What you will do:
Every line from the one with "四川太极大药房连锁有限公司青羊区金丝街药店 | 任务数量 (旧): 10 -> 20" to the one with "四川太极大药房连锁有限公司青羊区金丝街药店 | 门店ID: 2820 -> 2802", including those two, is to be copied exactly; all other lines of the entries below are left out.

Records for the exercise: Begin

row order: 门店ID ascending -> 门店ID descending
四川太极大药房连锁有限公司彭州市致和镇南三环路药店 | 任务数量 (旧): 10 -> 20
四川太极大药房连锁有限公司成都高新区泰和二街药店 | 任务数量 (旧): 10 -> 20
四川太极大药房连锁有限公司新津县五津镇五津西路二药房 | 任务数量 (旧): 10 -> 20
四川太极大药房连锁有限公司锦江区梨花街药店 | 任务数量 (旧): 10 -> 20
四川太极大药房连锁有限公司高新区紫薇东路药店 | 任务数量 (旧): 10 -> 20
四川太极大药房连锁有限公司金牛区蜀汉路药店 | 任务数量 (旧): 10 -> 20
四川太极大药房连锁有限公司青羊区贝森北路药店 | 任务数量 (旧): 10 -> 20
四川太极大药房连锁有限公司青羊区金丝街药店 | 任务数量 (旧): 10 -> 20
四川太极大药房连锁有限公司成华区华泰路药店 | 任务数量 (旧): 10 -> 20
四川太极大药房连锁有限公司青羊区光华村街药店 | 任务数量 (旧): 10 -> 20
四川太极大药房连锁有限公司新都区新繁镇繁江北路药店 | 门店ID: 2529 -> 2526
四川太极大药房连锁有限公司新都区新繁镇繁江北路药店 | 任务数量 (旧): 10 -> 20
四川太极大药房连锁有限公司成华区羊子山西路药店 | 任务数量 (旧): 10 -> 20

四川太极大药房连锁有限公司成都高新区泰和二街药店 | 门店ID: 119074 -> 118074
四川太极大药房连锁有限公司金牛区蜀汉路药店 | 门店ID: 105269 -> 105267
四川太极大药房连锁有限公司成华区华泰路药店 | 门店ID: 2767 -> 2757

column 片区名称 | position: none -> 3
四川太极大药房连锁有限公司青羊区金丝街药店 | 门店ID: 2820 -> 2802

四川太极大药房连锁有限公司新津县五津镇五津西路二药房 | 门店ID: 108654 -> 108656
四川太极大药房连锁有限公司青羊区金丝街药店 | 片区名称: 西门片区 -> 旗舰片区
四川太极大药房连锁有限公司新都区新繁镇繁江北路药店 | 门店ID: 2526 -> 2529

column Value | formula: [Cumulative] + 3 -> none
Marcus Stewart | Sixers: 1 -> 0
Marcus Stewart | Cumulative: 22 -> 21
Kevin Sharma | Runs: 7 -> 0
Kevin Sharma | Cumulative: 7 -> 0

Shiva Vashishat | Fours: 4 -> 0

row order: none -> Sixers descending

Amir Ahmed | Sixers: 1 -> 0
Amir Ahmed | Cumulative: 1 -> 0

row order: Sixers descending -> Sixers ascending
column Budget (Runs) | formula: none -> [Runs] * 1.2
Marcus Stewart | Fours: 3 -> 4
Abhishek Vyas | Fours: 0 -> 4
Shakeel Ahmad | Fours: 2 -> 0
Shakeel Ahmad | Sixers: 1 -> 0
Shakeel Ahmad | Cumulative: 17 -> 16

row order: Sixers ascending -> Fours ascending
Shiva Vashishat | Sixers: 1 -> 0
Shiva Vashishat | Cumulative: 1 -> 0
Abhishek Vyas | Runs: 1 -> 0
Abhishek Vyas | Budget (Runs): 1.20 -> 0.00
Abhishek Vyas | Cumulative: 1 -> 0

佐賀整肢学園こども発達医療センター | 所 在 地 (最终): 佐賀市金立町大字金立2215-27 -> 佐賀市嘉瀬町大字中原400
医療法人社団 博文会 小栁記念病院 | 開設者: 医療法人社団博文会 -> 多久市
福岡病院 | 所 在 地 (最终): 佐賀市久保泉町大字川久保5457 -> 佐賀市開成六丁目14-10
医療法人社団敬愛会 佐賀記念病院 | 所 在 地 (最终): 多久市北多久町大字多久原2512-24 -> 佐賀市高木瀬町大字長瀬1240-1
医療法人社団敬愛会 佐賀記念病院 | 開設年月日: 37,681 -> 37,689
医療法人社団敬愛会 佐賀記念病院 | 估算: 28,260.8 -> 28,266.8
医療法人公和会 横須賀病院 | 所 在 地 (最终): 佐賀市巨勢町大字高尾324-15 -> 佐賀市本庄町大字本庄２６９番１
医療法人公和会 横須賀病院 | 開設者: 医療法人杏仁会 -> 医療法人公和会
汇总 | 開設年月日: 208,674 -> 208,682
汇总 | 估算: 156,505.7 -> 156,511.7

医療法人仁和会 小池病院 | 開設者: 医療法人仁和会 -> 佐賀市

Records for the exercise: End

Expected output:
四川太极大药房连锁有限公司青羊区金丝街药店 | 任务数量 (旧): 10 -> 20
四川太极大药房连锁有限公司成华区华泰路药店 | 任务数量 (旧): 10 -> 20
四川太极大药房连锁有限公司青羊区光华村街药店 | 任务数量 (旧): 10 -> 20
四川太极大药房连锁有限公司新都区新繁镇繁江北路药店 | 门店ID: 2529 -> 2526
四川太极大药房连锁有限公司新都区新繁镇繁江北路药店 | 任务数量 (旧): 10 -> 20
四川太极大药房连锁有限公司成华区羊子山西路药店 | 任务数量 (旧): 10 -> 20

四川太极大药房连锁有限公司成都高新区泰和二街药店 | 门店ID: 119074 -> 118074
四川太极大药房连锁有限公司金牛区蜀汉路药店 | 门店ID: 105269 -> 105267
四川太极大药房连锁有限公司成华区华泰路药店 | 门店ID: 2767 -> 2757

column 片区名称 | position: none -> 3
四川太极大药房连锁有限公司青羊区金丝街药店 | 门店ID: 2820 -> 2802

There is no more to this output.